── Dataset extract

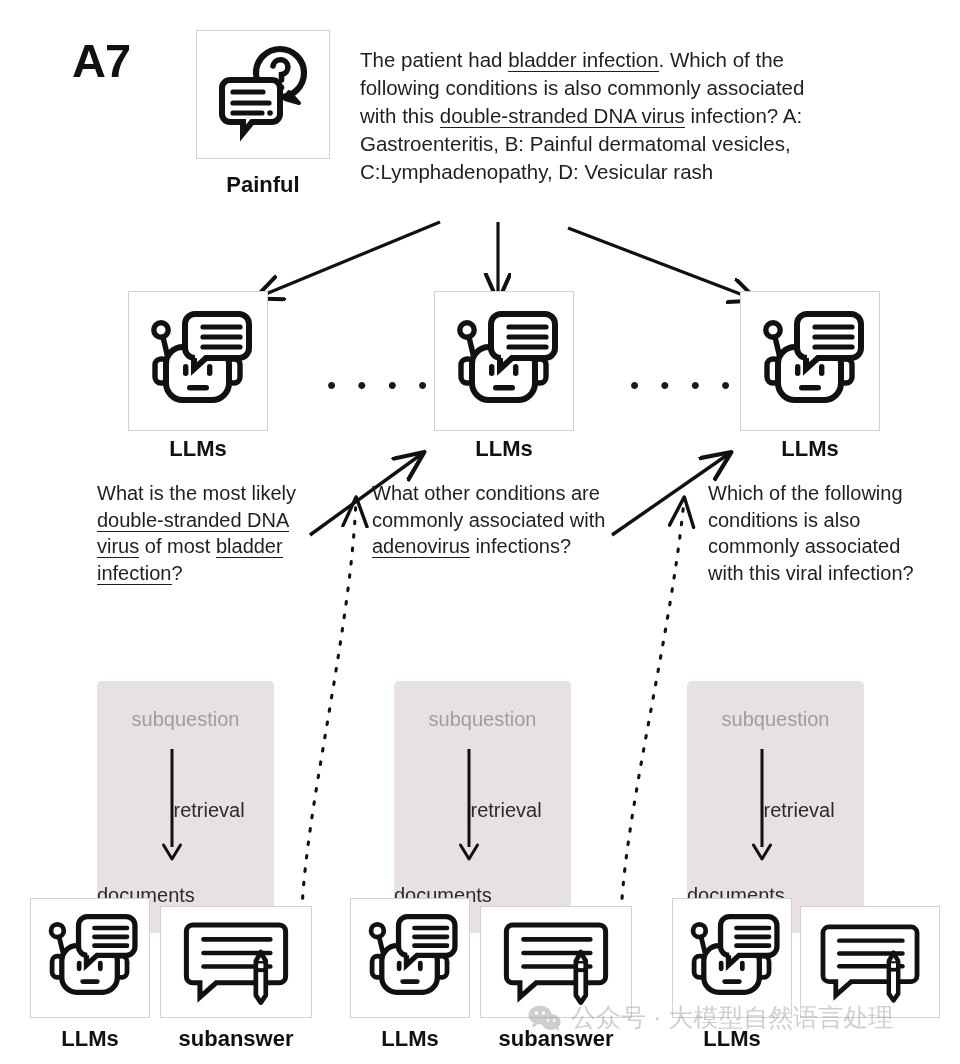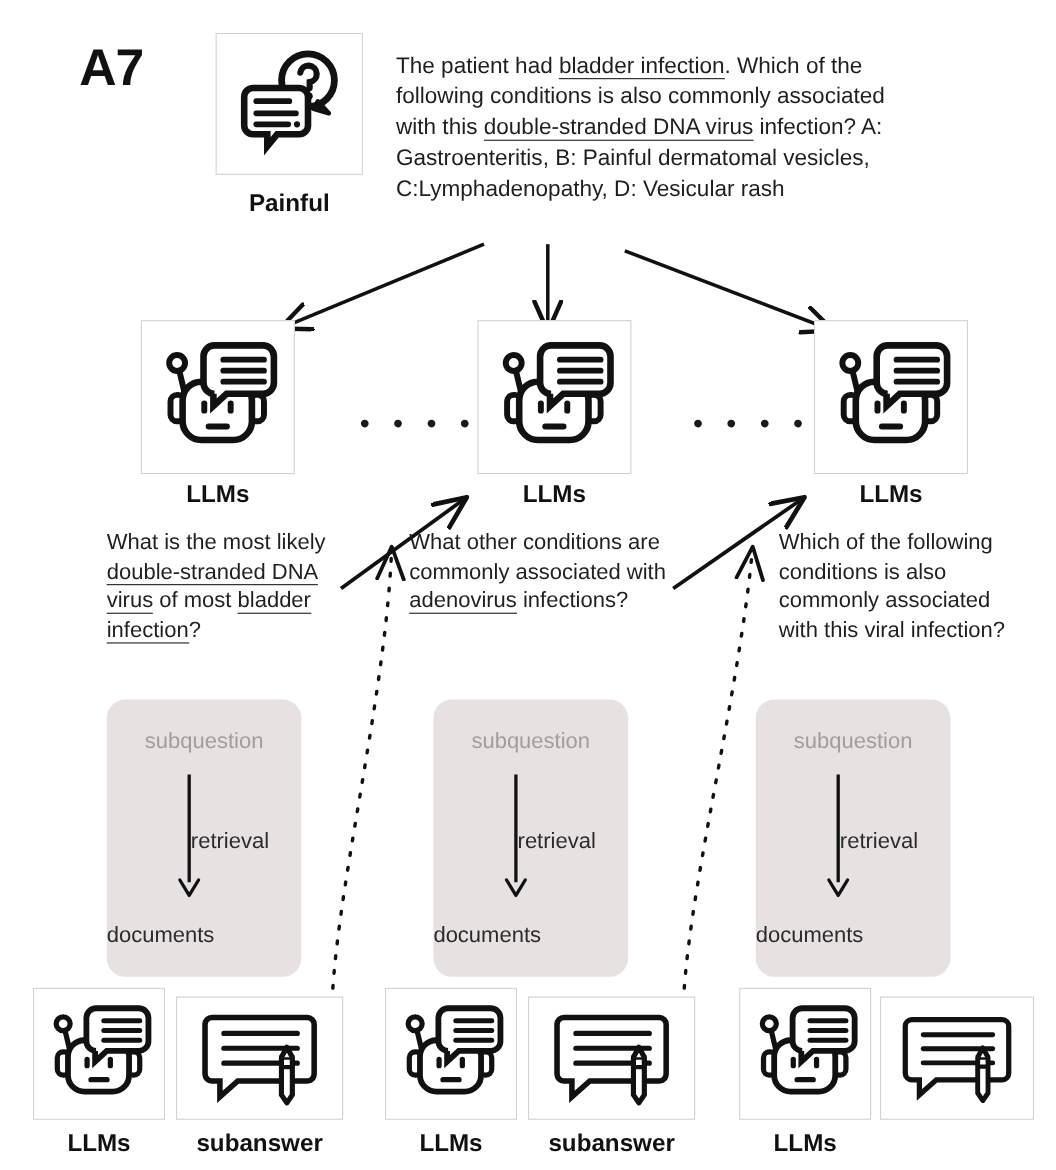--- a/index.html
+++ b/index.html
@@ -61,8 +61,9 @@
   
   .retrieval-panel{
     width:177px;height:252px;
-    background:#e7e2e1;border-radius:17px;
+    background:#e7e2e1;border-radius:5px;
     box-sizing:border-box;
+    margin-top:45px;
   }
   #panel-1{left:97px;top:636px;}
   #panel-2{left:394px;top:636px;}

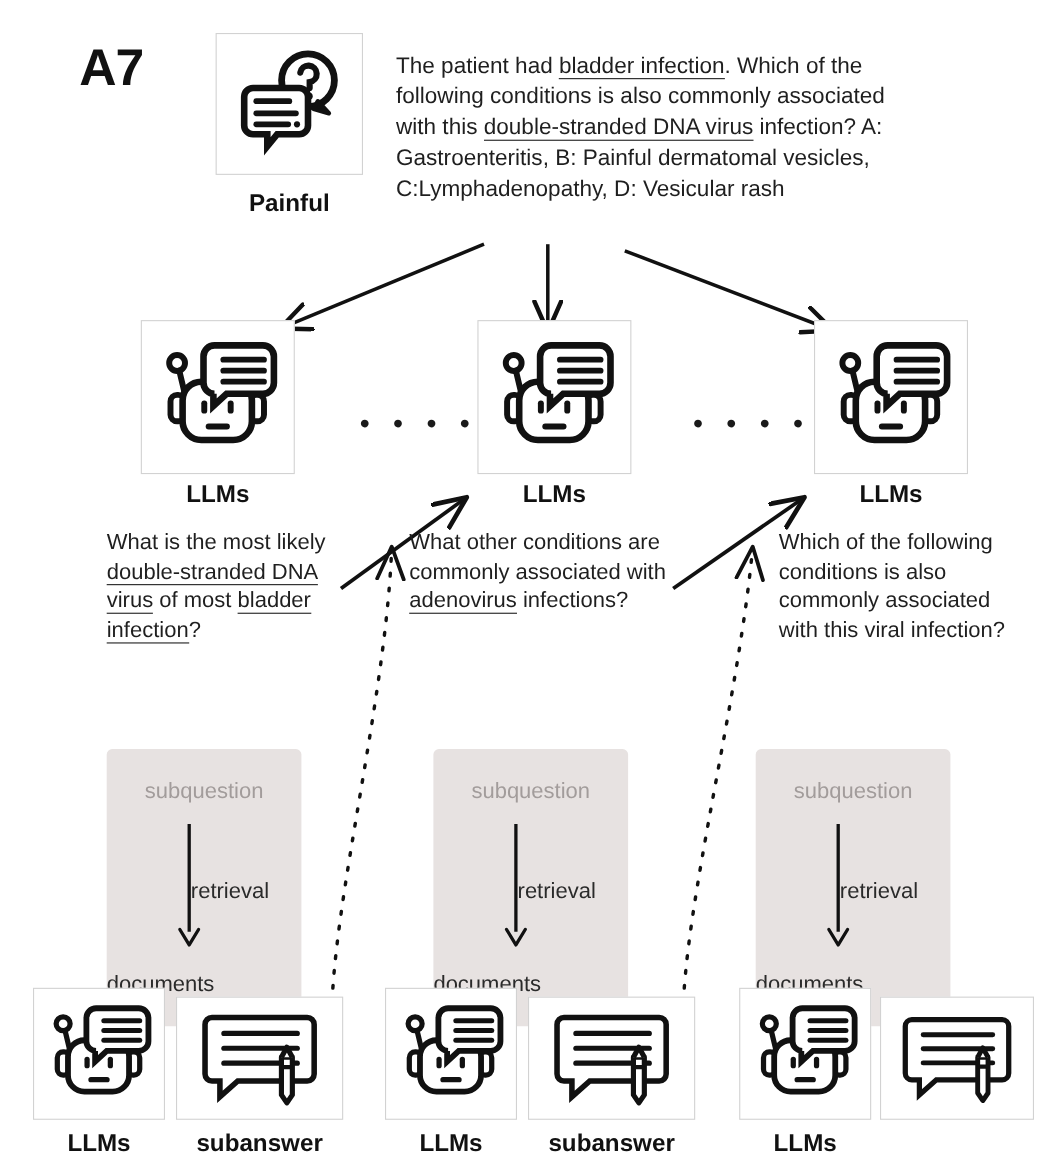--- a/index.html
+++ b/index.html
@@ -376,6 +376,19 @@
   </div>
   <div class="abs bot-caption" id="bot-ans-cap-3">Answer</div>
 
+  <div class="abs" id="watermark">
+    <svg width="34" height="28" viewBox="0 0 34 28" aria-hidden="true">
+      <ellipse cx="12" cy="11" rx="11.5" ry="9.6" fill="#8d8d8d"></ellipse>
+      <path d="M5,19 L4,24 L9.5,20.8 Z" fill="#8d8d8d"></path>
+      <circle cx="8.4" cy="9" r="1.7" fill="#fff"></circle>
+      <circle cx="15.4" cy="9" r="1.7" fill="#fff"></circle>
+      <ellipse cx="23" cy="18" rx="9.6" ry="8.1" fill="#8d8d8d"></ellipse>
+      <path d="M28.5,24.4 L30.2,28 L31.4,23.3 Z" fill="#8d8d8d"></path>
+      <circle cx="20" cy="16.4" r="1.4" fill="#fff"></circle>
+      <circle cx="26" cy="16.4" r="1.4" fill="#fff"></circle>
+    </svg>
+    <span id="watermark-text">公众号 · 大模型自然语言处理</span>
+  </div>
 
 </div>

────

Task prompt -
Everything in the records must be transcribed exactly, except the pictures, which are left out.

Written answer -
--- a/index.html
+++ b/index.html
@@ -61,8 +61,9 @@
   
   .retrieval-panel{
     width:177px;height:252px;
-    background:#e7e2e1;border-radius:17px;
+    background:#e7e2e1;border-radius:5px;
     box-sizing:border-box;
+    margin-top:45px;
   }
   #panel-1{left:97px;top:636px;}
   #panel-2{left:394px;top:636px;}

--- a/index.html
+++ b/index.html
@@ -376,6 +376,19 @@
   </div>
   <div class="abs bot-caption" id="bot-ans-cap-3">Answer</div>
 
+  <div class="abs" id="watermark">
+    <svg width="34" height="28" viewBox="0 0 34 28" aria-hidden="true">
+      <ellipse cx="12" cy="11" rx="11.5" ry="9.6" fill="#8d8d8d"></ellipse>
+      <path d="M5,19 L4,24 L9.5,20.8 Z" fill="#8d8d8d"></path>
+      <circle cx="8.4" cy="9" r="1.7" fill="#fff"></circle>
+      <circle cx="15.4" cy="9" r="1.7" fill="#fff"></circle>
+      <ellipse cx="23" cy="18" rx="9.6" ry="8.1" fill="#8d8d8d"></ellipse>
+      <path d="M28.5,24.4 L30.2,28 L31.4,23.3 Z" fill="#8d8d8d"></path>
+      <circle cx="20" cy="16.4" r="1.4" fill="#fff"></circle>
+      <circle cx="26" cy="16.4" r="1.4" fill="#fff"></circle>
+    </svg>
+    <span id="watermark-text">公众号 · 大模型自然语言处理</span>
+  </div>
 
 </div>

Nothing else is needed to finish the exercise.